国内での行動制限も大幅緩和、室内ではマスク着用を

同じ27日付で保健相は、標準作業手順書(SOP)についても複数の項目で緩和を発表した。5月1日から適用する新基準は以下のとおり(保健省フェイスブック)。

  1. マスク:公共交通機関やオフィス、商業施設など室内では引き続き着用を義務付け。屋外では任意とするものの、混雑した場所では着用を推奨。マレーシアでは2020年8月以降、屋内外を問わずマスク着用を義務付け、違反した場合は罰金を科していた。
  2. ソーシャルディスタンス:確保の義務を撤廃。ただし、マスクを着用していない場合は引き続き、適切な距離を保つことを推奨。
  3. マイセジャテラによる施設入場時のQRコード読み取りを廃止。「感染リスク高」と判断された者と自宅監視命令(HSO)を受けた者以外は、ワクチン接種の有無にかかわらず、施設に入ることができる。ただし、施設管理者は引き続き、マイセジャテラ上のステータスを確認し、上記対象者に対しては入場を拒否すること。
  4. 操業規制:5月15日以降、ナイトクラブも含め全ての業種で操業が可能に。
  5. 陽性者への対応:7日間の自宅隔離に服すこと。ただし、隔離4日目に専門家による迅速抗原検査で陰性ならば、隔離は解除。
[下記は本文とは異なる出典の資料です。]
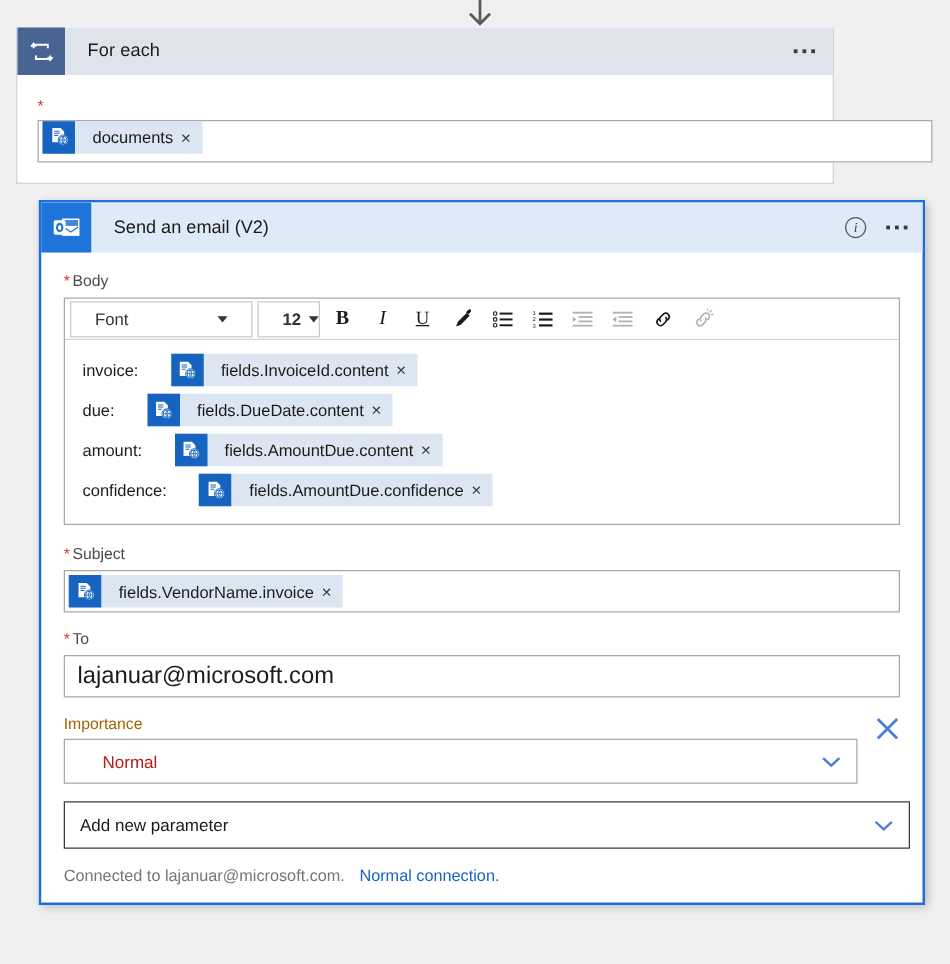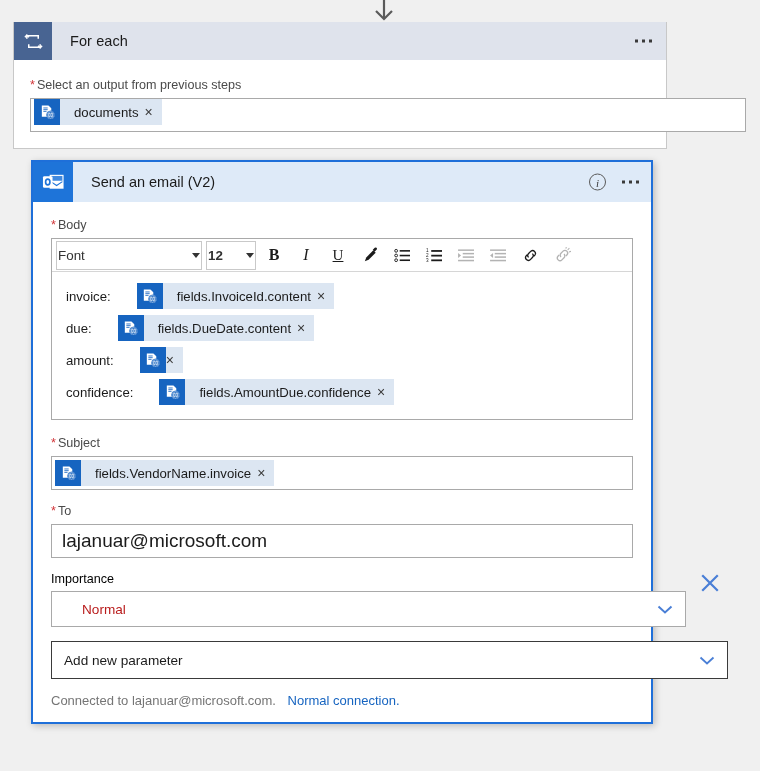"Select an output from previous" span { html: <span>Select an output from previous steps</span> -> none }
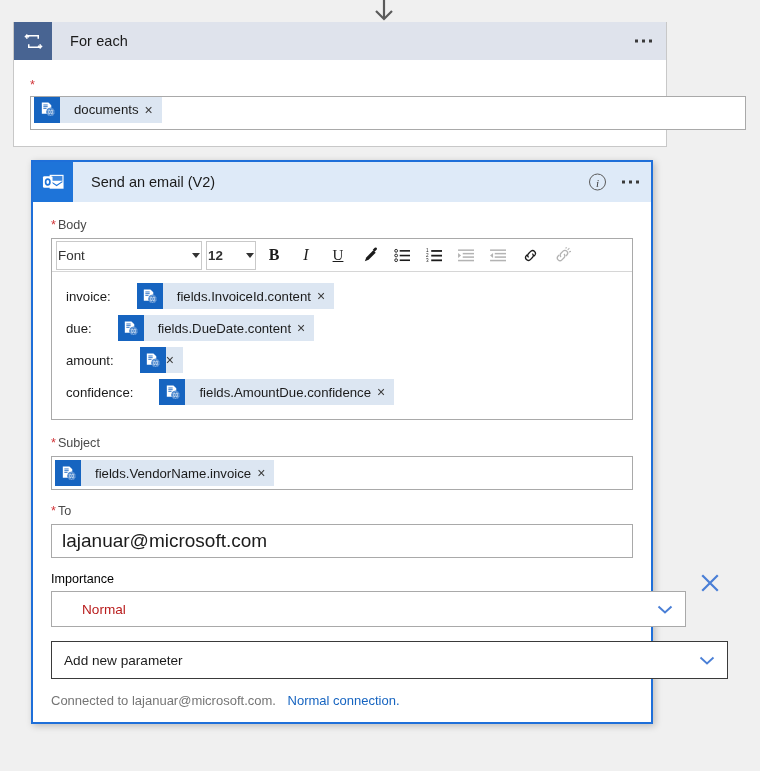"Send an email (V2)" .email-card { width: 622px -> 709px }
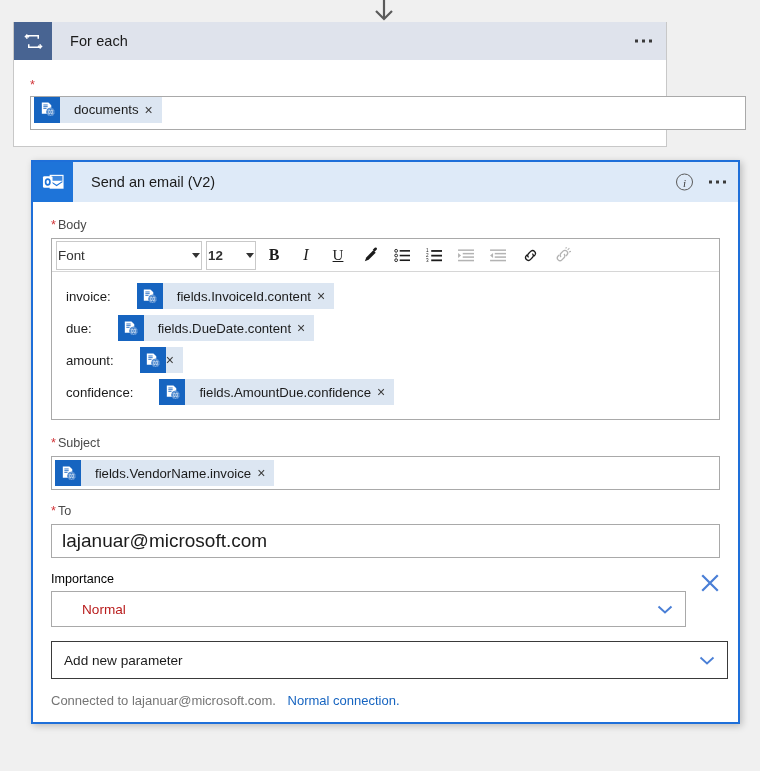"Font" .rte-select { padding: 0 1px -> 0 19px }
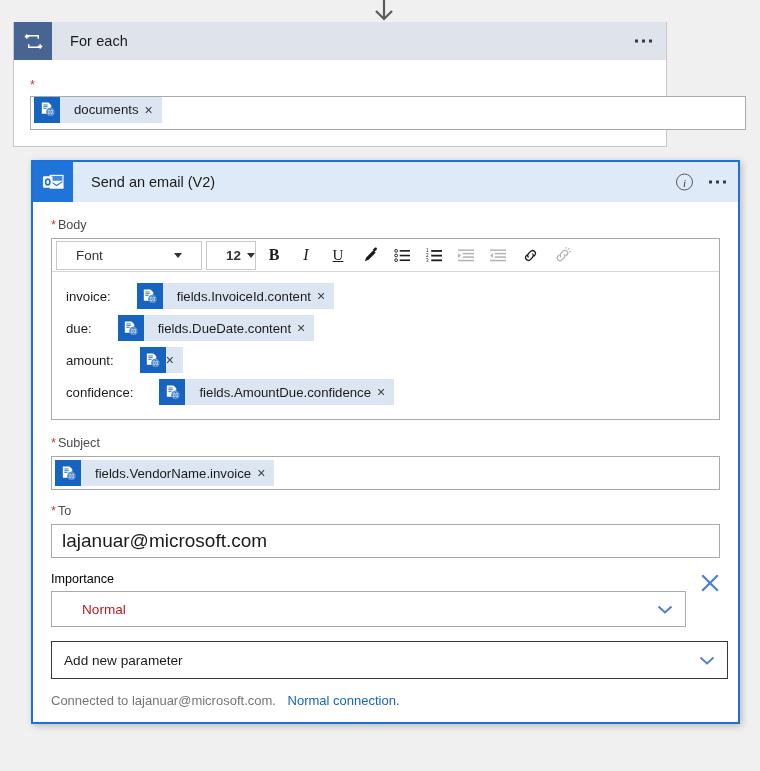"fields.AmountDue.content" span.tok-text { html: none -> <span>fields.AmountDue.content</span> }
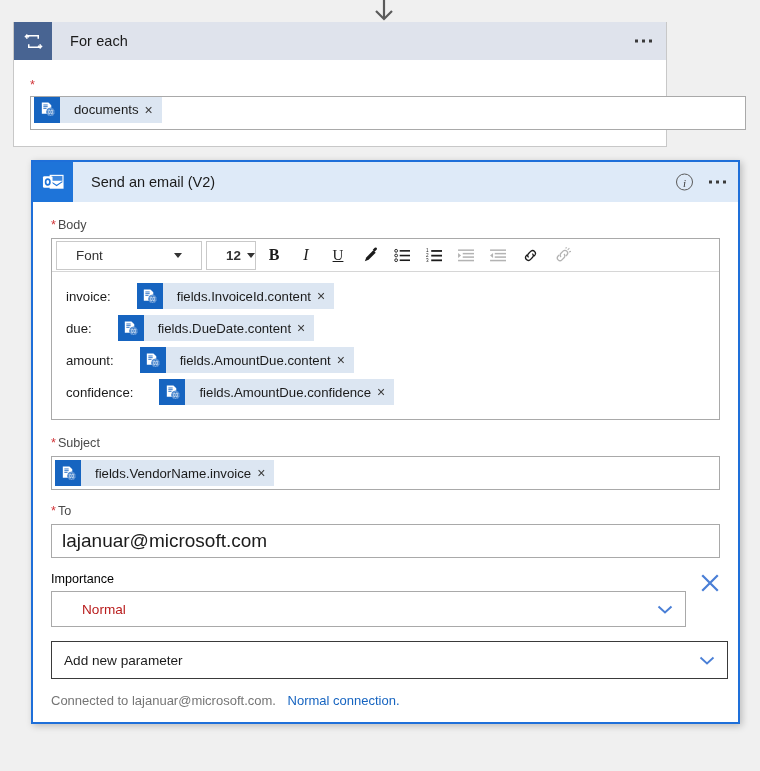"Importance" .importance-label { color: #000000 -> #a16207 }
マレーシアは2022年4月にエンデミック(一定の周期で繰り返される流行)への移行期間に入っていた。約1カ月が経過し、さらなる規制緩和を推進する。これに伴い、2年以上継続してきた毎日の感染状況の発表も廃止し、4月28日を最後に週ごとの発表に切り替える(注2)。

(注1)ワクチンの種類ごとの接種ステータスの考え方は、マイセーフトラベル外部サイトへ、新しいウィンドウで開きますで確認できる。

(注2)現在、感染者数や病床使用率といった新型コロナ関連データは、保健省の新型コロナ特設サイト「コビットナウ外部サイトへ、新しいウィンドウで開きます」で毎日更新されている。